> **Task to complete**: Exactly the lines from the one containing "20px; color: #0c4a6e;" through the end of the listing must make up the answer, with no pictures included.

> **Records for this exercise**:
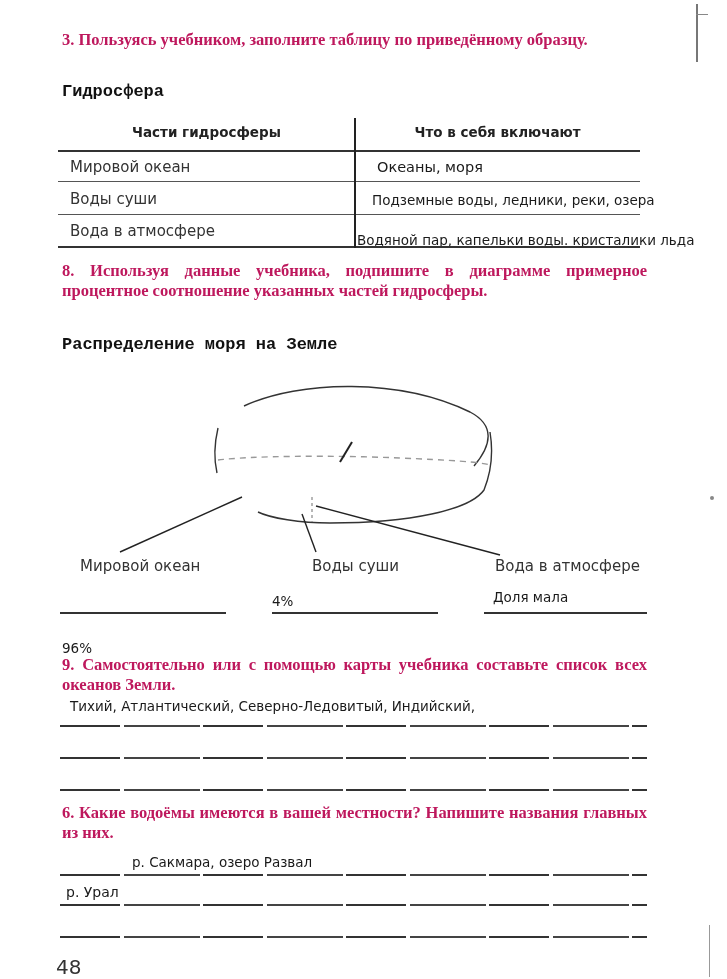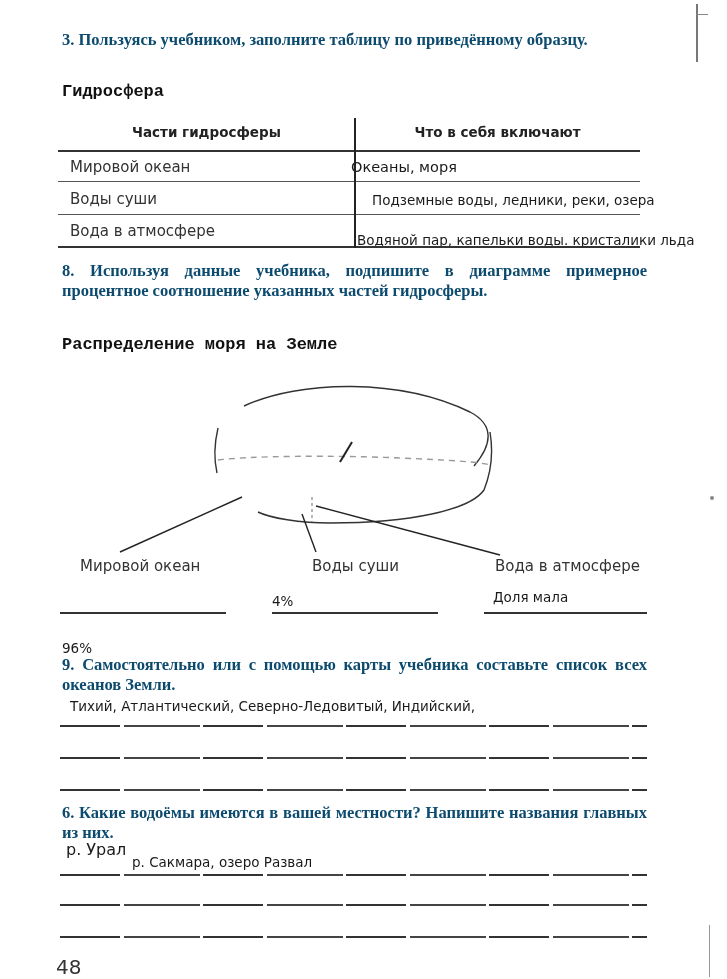--- a/index.html
+++ b/index.html
@@ -7,7 +7,7 @@
   .abs { position: absolute; }
   .task {
     font-family: "Liberation Serif", "DejaVu Serif", serif;
-    font-weight: bold; font-size: 16.5px; line-height: 20px; color: #0c4a6e;
+    font-weight: bold; font-size: 16.5px; line-height: 20px; color: #be185d;
     text-align: justify; text-align-last: left;
   }
   .heading {

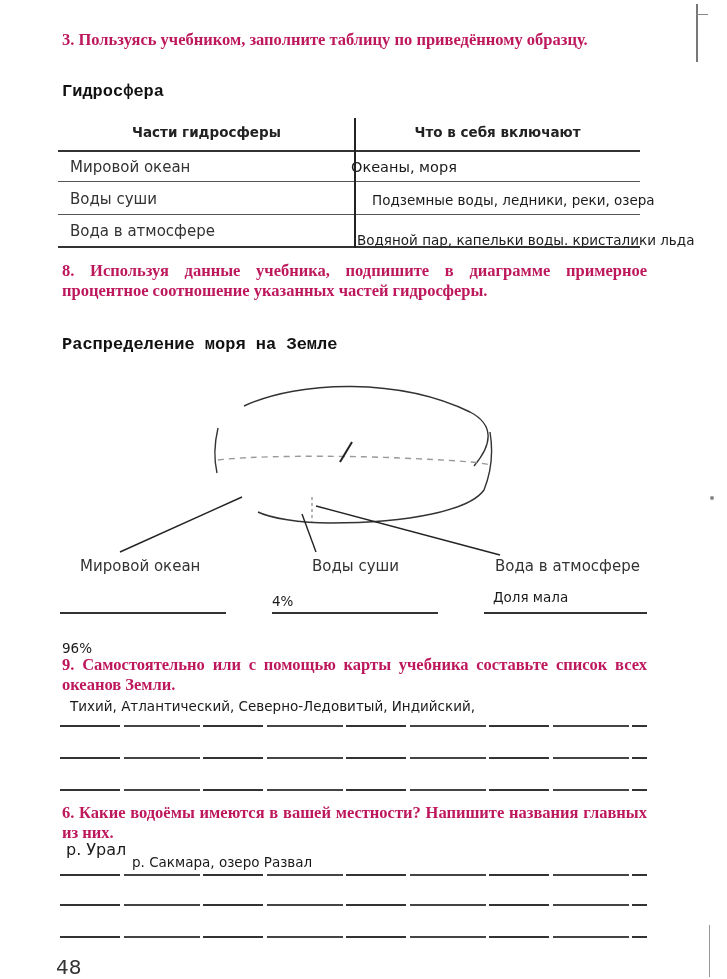--- a/index.html
+++ b/index.html
@@ -50,7 +50,7 @@
   <div class="hline" style="left:0;top:32px;width:582px;"></div>
 
   <div class="abs print-label" style="left:12px;top:40px;">Мировой океан</div>
-  <div class="abs hand" style="left:293px;top:41px;font-size:14.5px;">Океаны, моря</div>
+  <div class="abs hand" style="left:319px;top:41px;font-size:14.5px;">Океаны, моря</div>
   <div class="hline light" style="left:0;top:63px;width:582px;"></div>
 
   <div class="abs print-label" style="left:12px;top:72px;">Воды суши</div>

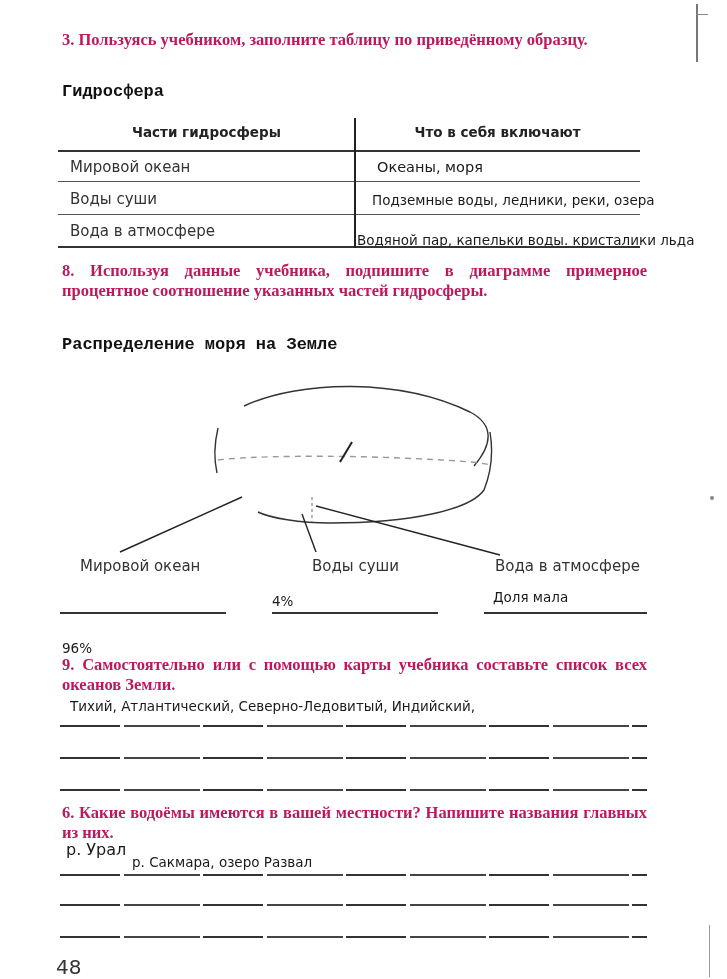--- a/index.html
+++ b/index.html
@@ -101,7 +101,7 @@
 <div class="writeline" style="left:60px;top:789px;width:587px;"></div>
 
 <div class="abs task" style="left:62px;top:803px;width:585px;">6. Какие водоёмы имеются в вашей местности? Напишите названия главных из них.</div>
-<div class="abs hand" style="left:66px;top:840px;font-size:16px;">р. Урал</div>
+<div class="abs hand" style="left:66px;top:884px;font-size:14px;">р. Урал</div>
 <div class="abs hand" style="left:132px;top:854px;">р. Сакмара, озеро Развал</div>
 <div class="writeline" style="left:60px;top:874px;width:587px;"></div>
 <div class="writeline" style="left:60px;top:904px;width:587px;"></div>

> **Output**:
-    font-weight: bold; font-size: 16.5px; line-height: 20px; color: #0c4a6e;
+    font-weight: bold; font-size: 16.5px; line-height: 20px; color: #be185d;
     text-align: justify; text-align-last: left;
   }
   .heading {

--- a/index.html
+++ b/index.html
@@ -50,7 +50,7 @@
   <div class="hline" style="left:0;top:32px;width:582px;"></div>
 
   <div class="abs print-label" style="left:12px;top:40px;">Мировой океан</div>
-  <div class="abs hand" style="left:293px;top:41px;font-size:14.5px;">Океаны, моря</div>
+  <div class="abs hand" style="left:319px;top:41px;font-size:14.5px;">Океаны, моря</div>
   <div class="hline light" style="left:0;top:63px;width:582px;"></div>
 
   <div class="abs print-label" style="left:12px;top:72px;">Воды суши</div>

--- a/index.html
+++ b/index.html
@@ -101,7 +101,7 @@
 <div class="writeline" style="left:60px;top:789px;width:587px;"></div>
 
 <div class="abs task" style="left:62px;top:803px;width:585px;">6. Какие водоёмы имеются в вашей местности? Напишите названия главных из них.</div>
-<div class="abs hand" style="left:66px;top:840px;font-size:16px;">р. Урал</div>
+<div class="abs hand" style="left:66px;top:884px;font-size:14px;">р. Урал</div>
 <div class="abs hand" style="left:132px;top:854px;">р. Сакмара, озеро Развал</div>
 <div class="writeline" style="left:60px;top:874px;width:587px;"></div>
 <div class="writeline" style="left:60px;top:904px;width:587px;"></div>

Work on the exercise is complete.